Edward Tuck (August 24, 1842 – April 30, 1938) was an American banker, diplomat, and philanthropist. He is known for funding the establishment of the Tuck School of Business at his alma mater, Dartmouth College. The son of Amos Tuck, a founder of the Republican Party, Edward Tuck served as the Vice Consul in Paris, and grew his fortune as a partner of the banking firm .

Early life
Tuck was born in Exeter, New Hampshire on August 24, 1842.  He was the son of Sarah Ann Nudd (1810–1847) and political figure Amos Tuck (1810–1879).  His half-sister was Ellen Tuck French (1838–1915), who was married to Francis Ormond French, President of the Manhattan Trust Company.

Tuck was educated at Philips Exeter Academy and Dartmouth College, where he roomed with future College president William Jewett Tucker.

Career
He began his career in 1864, he was appointed by U.S. President Abraham Lincoln as the Vice Consul in Paris under U.S. Ambassador John Bigelow.  In the following year, he resigned, shortly before the Franco-Prussian War, and joined the banking firm Munroe & Co., where he was made a partner in 1871.

He retired from banking in 1881, and, in 1889, went to live as an expatriate in France, where he donated an art collection valued at $5 million, and funds for hospitals and other institutions.

Philanthropy
Upon graduating from Dartmouth College, Tuck made a donation of one dollar to the College for "unrestricted use." After his college roommate and longtime friend, William Jewett Tucker, became president of Dartmouth, Edward Tuck became one of Dartmouth's most prolific benefactors. Tuck gave Tuck Drive, an aesthetic bypass and 3,800 ft private highway; the College President's House; the Tuck School, and its grouping of buildings; art works from his private collection; and large cash contributions.  

In 1899, Tuck initially donated $300,000 — in the form of 1,700 shares of preferred stock in the Great Northern Railway Company of Minnesota — to Dartmouth to endow the Amos Tuck School of Administration and Finance, in memory of his father. He then donated another $100,000, in 1901, to build the first Tuck Hall (now McNutt Hall). In 1929, after solicitation from Ernest Martin Hopkins, the 11th President of Dartmouth, Tuck donated 600 shares of Chase National Bank, which was sold for $567,766. His gifts to the Tuck School are estimated at over $18 million as of 2017.

Other recipients of Tuck's philanthropy included two hospitals (including Stell Hospital), a school, the American University Center in Paris, art collections in France, and the restoration of Roman monument, Tropaeum Alpium. In addition, he donated funds to the New Hampshire Historical Society to build its New Hampshire History Building housing the Tuck Library, and donated to his alma mater, Philips Exeter Academy.

Personal life

In 1872, Tuck married Julia Stell of Philadelphia, for whom Stell Hall, the dining hall at Tuck School is named. As a country residence, Tuck lived at Domaine de Vert-Mont and Château de Bois-Préau, near Château de Malmaison and the western bank of the Seine in Rueil-Malmaison.  The home was formerly owned by Empress Joséphine, wife of Napoléon Bonaparte, and Queen mother Maria Christina of the Two Sicilies, widow of King Ferdinand VII of Spain who lived there with her second husband Agustín Fernando Muñoz, Duke of Riánsares, until she sold the home in 1861 to Napoleon III.

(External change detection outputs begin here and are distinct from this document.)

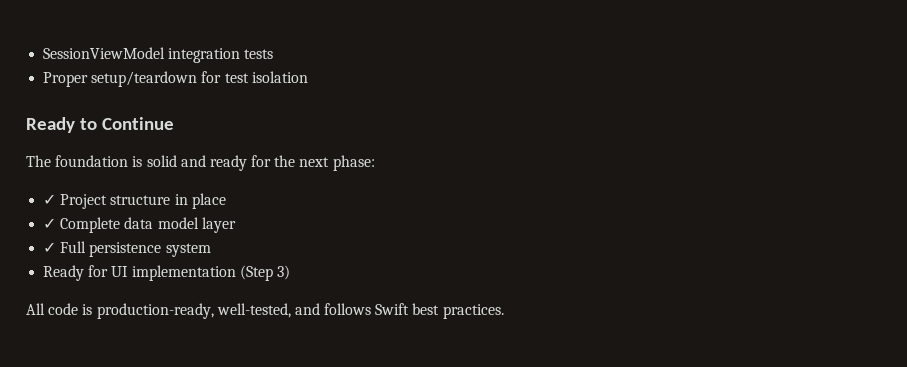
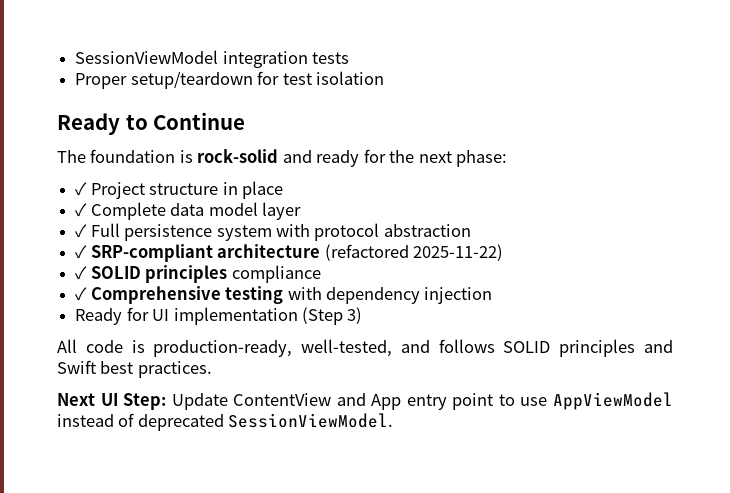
- The foundation is solid and ready for the next phase:
+ The foundation is rock-solid and ready for the next phase:
- ✓ Full persistence system
+ ✓ Full persistence system with protocol abstraction
+ ✓ SRP-compliant architecture (refactored 2025-11-22)
+ ✓ SOLID principles compliance
+ ✓ Comprehensive testing with dependency injection
- All code is production-ready, well-tested, and follows Swift best practices.
+ All code is production-ready, well-tested, and follows SOLID principles and Swift best practices.
+ Next UI Step: Update ContentView and App entry point to use AppViewModel instead of deprecated SessionViewModel.

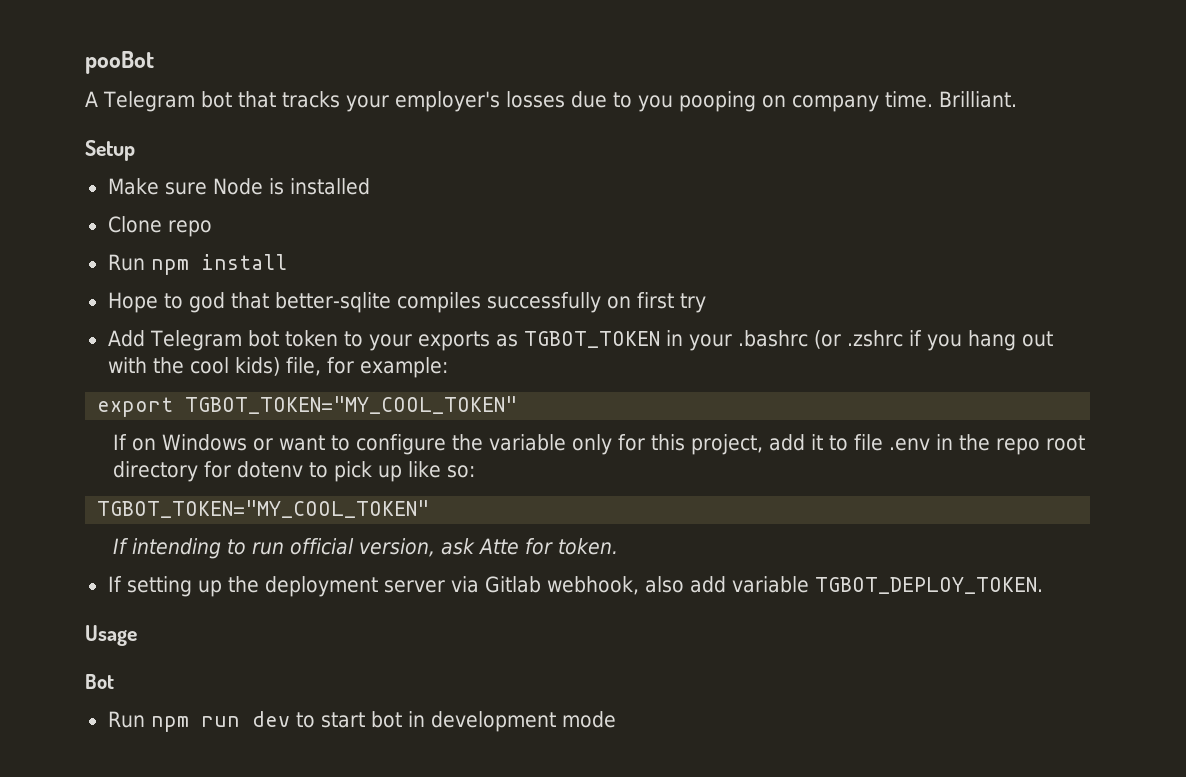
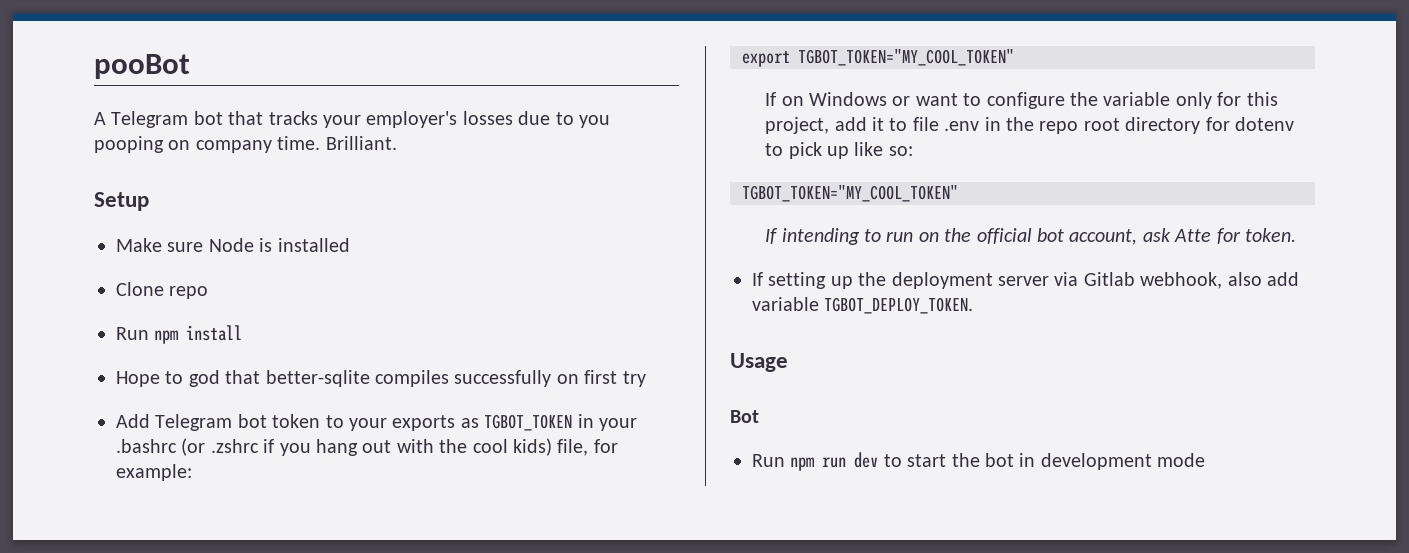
- If intending to run official version, ask Atte for token.
+ If intending to run on the official bot account, ask Atte for token.
- Run npm run dev to start bot in development mode
+ Run npm run dev to start the bot in development mode

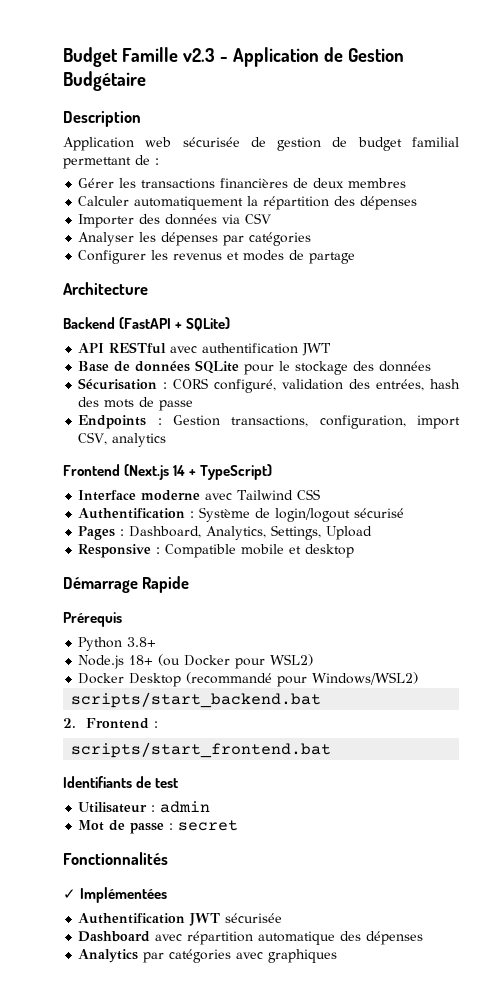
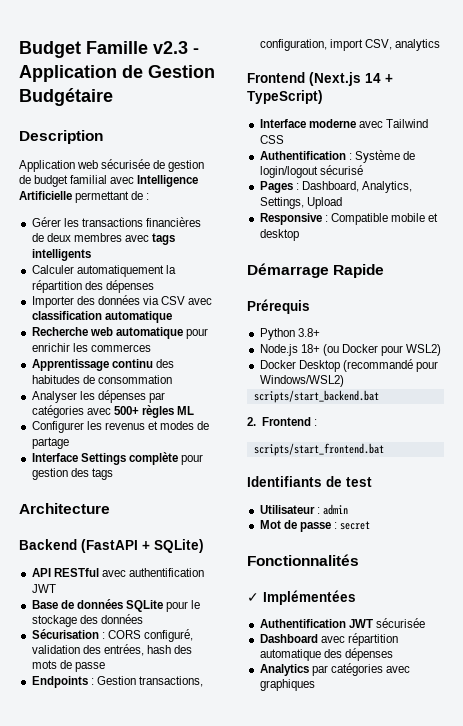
- Application web sécurisée de gestion de budget familial permettant de :
+ Application web sécurisée de gestion de budget familial avec Intelligence Artificielle permettant de :
- Gérer les transactions financières de deux membres
+ Gérer les transactions financières de deux membres avec tags intelligents
- Importer des données via CSV
+ Importer des données via CSV avec classification automatique
+ Recherche web automatique pour enrichir les commerces
+ Apprentissage continu des habitudes de consommation
- Analyser les dépenses par catégories
+ Analyser les dépenses par catégories avec 500+ règles ML
+ Interface Settings complète pour gestion des tags

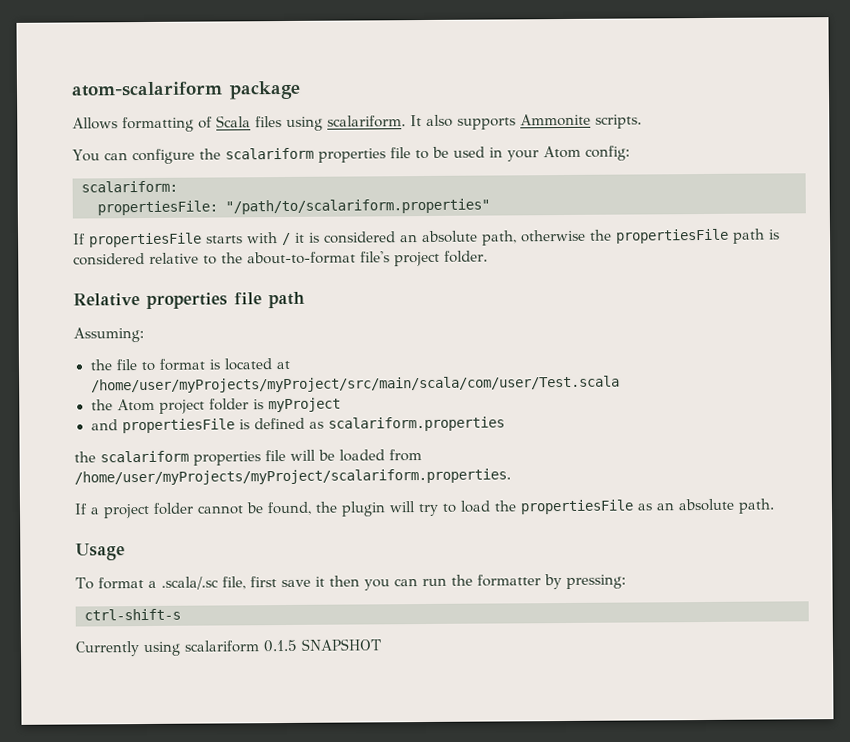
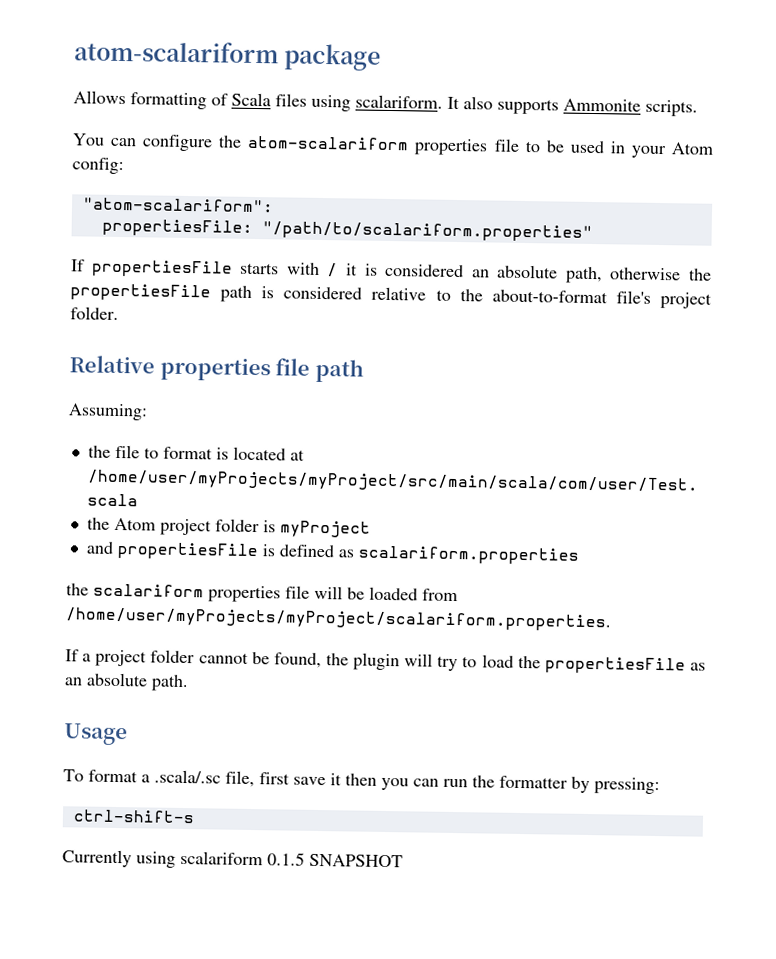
- You can configure the scalariform properties file to be used in your Atom config:
+ You can configure the atom-scalariform properties file to be used in your Atom config:
- scalariform:
+ "atom-scalariform":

Tuck's wife died on November 12, 1929.  He died on April 30, 1938 in Monte Carlo, Monaco.  His funeral was held at the American Cathedral in Paris, and he was buried alongside his wife at the Saint-Germain-en-Laye cemetery.

His estate was valued at $3,514,487 at the time of his death.

Legacy
In 1929, Tuck received the Grand Cross as a promotion in the Legion of Honour, the highest award in the Legion the French Government can bestow. The Tucks were also awarded the Prix de Vertu by the French Academy in 1916, the first Americans to receive the award. In 1932, Tuck was made an honorary citizen of France, the highest honor the government could give.

In Paris, Avenue Edward Tuck runs a short distance between the Petit Palais and the Place de la Concorde, parallel to the Avenue des Champs-Élysées. In La Turbie, France, a street is also named Rue Edward Tuck.

In Rome, the Edward Tuck Museum, on the site of the Tropaeum Alpium, documents the restoration of the monument, of which Tuck funded.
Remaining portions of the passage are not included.